* Aim of the exercise: From the records below, output exactly the lines running from the line containing "<span>Page</span>" through the line containing "</body></html>", and no others.

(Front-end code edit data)
▼

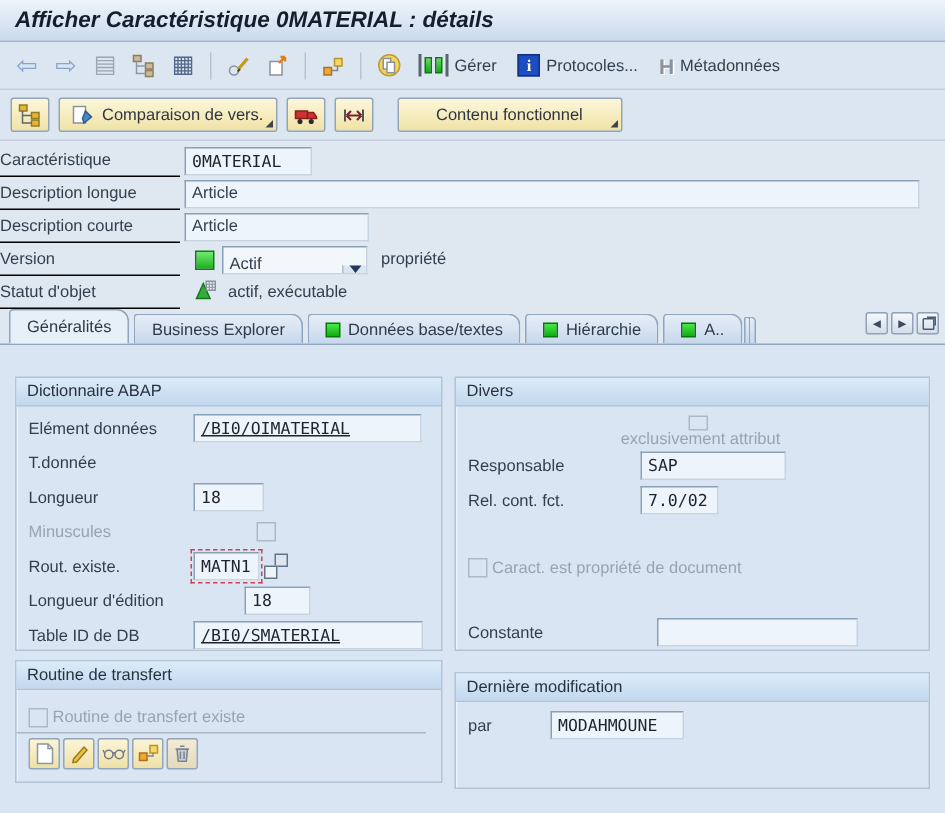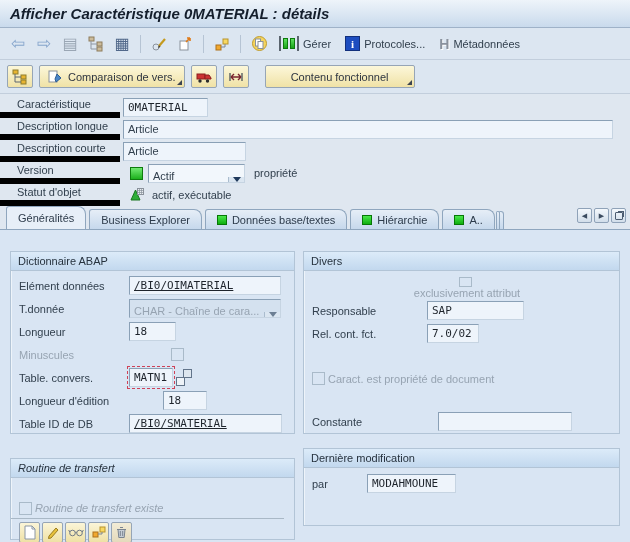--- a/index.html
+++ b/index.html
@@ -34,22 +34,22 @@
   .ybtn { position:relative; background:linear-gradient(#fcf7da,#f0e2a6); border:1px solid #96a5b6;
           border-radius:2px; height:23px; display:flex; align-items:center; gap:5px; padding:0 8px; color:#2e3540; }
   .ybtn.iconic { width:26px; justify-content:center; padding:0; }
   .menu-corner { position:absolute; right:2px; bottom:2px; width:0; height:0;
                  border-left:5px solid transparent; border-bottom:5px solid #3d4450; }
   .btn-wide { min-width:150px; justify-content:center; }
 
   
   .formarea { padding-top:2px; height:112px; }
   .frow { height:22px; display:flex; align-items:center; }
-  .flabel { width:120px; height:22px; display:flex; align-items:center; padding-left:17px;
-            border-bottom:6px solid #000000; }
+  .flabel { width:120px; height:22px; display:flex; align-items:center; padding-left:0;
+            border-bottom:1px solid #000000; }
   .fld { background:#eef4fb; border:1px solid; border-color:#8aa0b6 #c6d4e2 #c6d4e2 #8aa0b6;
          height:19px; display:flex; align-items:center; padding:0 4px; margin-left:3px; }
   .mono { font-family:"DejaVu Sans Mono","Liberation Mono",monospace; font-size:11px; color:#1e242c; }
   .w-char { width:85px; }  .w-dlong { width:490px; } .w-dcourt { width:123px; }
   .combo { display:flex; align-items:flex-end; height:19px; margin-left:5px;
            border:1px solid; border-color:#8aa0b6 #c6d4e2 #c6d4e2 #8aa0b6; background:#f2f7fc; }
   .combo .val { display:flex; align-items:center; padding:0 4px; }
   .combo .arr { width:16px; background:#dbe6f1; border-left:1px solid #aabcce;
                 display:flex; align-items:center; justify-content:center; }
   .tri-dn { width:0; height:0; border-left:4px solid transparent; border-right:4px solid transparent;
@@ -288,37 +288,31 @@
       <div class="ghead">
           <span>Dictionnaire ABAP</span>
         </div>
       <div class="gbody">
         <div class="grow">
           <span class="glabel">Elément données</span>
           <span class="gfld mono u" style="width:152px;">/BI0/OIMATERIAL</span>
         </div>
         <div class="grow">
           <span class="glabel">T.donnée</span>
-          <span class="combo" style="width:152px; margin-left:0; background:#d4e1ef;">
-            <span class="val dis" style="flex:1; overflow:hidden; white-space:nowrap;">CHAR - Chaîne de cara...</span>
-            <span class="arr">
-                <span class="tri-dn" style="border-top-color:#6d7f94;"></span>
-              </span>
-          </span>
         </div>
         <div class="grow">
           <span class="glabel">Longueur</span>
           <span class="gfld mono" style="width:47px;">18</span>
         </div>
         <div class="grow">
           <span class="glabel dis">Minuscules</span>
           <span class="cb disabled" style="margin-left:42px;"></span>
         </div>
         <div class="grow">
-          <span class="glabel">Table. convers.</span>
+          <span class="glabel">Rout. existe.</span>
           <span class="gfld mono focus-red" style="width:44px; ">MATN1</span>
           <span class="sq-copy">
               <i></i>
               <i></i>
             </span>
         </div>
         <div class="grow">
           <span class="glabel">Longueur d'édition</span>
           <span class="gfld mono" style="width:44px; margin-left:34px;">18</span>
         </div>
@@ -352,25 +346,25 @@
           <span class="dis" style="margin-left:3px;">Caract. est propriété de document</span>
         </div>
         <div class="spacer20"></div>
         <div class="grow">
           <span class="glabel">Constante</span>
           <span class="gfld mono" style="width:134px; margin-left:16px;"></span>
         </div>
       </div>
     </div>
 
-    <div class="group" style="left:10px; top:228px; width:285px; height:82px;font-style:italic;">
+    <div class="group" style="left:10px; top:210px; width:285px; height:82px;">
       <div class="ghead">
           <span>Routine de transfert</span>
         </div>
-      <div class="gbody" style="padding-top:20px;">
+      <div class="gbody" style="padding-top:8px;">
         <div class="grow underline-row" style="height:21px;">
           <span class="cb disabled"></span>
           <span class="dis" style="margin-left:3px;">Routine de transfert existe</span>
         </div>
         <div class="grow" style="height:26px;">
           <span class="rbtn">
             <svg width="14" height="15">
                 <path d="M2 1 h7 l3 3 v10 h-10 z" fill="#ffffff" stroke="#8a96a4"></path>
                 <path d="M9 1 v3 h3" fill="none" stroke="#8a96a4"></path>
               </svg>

▲
▼

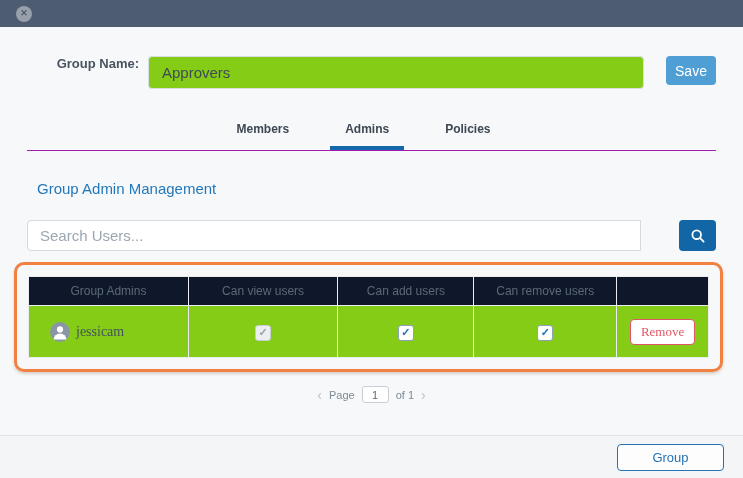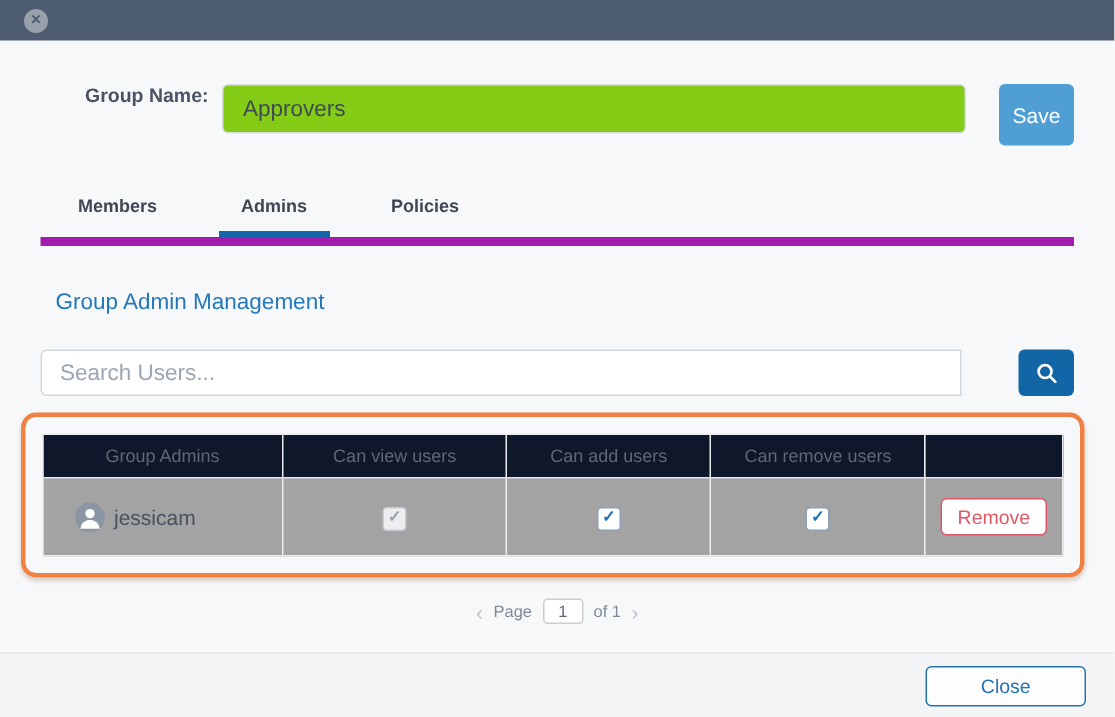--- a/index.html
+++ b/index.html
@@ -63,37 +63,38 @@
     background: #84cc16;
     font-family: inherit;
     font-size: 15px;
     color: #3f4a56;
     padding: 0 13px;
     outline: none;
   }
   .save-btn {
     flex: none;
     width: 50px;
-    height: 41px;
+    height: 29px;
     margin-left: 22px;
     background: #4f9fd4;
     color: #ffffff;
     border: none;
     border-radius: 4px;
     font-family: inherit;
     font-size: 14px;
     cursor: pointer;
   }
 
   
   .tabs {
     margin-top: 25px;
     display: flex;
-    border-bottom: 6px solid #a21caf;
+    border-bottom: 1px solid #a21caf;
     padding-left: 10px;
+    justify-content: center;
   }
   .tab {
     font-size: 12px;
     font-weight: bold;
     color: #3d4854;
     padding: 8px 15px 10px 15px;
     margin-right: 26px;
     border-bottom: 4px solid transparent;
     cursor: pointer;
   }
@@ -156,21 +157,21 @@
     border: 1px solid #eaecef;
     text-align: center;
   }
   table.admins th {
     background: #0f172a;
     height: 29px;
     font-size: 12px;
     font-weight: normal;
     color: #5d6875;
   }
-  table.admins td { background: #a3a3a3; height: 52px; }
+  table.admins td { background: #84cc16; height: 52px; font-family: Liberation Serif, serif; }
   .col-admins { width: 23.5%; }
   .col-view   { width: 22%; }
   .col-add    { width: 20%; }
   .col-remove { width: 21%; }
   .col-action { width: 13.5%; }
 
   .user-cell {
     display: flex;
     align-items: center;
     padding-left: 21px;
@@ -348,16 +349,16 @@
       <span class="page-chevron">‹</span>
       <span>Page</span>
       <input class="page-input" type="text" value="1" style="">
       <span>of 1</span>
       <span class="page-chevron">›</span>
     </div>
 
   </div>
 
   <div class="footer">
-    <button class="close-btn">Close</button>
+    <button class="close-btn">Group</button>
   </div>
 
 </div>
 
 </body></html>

▲

* Answer section:
       <span>Page</span>
       <input class="page-input" type="text" value="1" style="">
       <span>of 1</span>
       <span class="page-chevron">›</span>
     </div>
 
   </div>
 
   <div class="footer">
-    <button class="close-btn">Close</button>
+    <button class="close-btn">Group</button>
   </div>
 
 </div>
 
 </body></html>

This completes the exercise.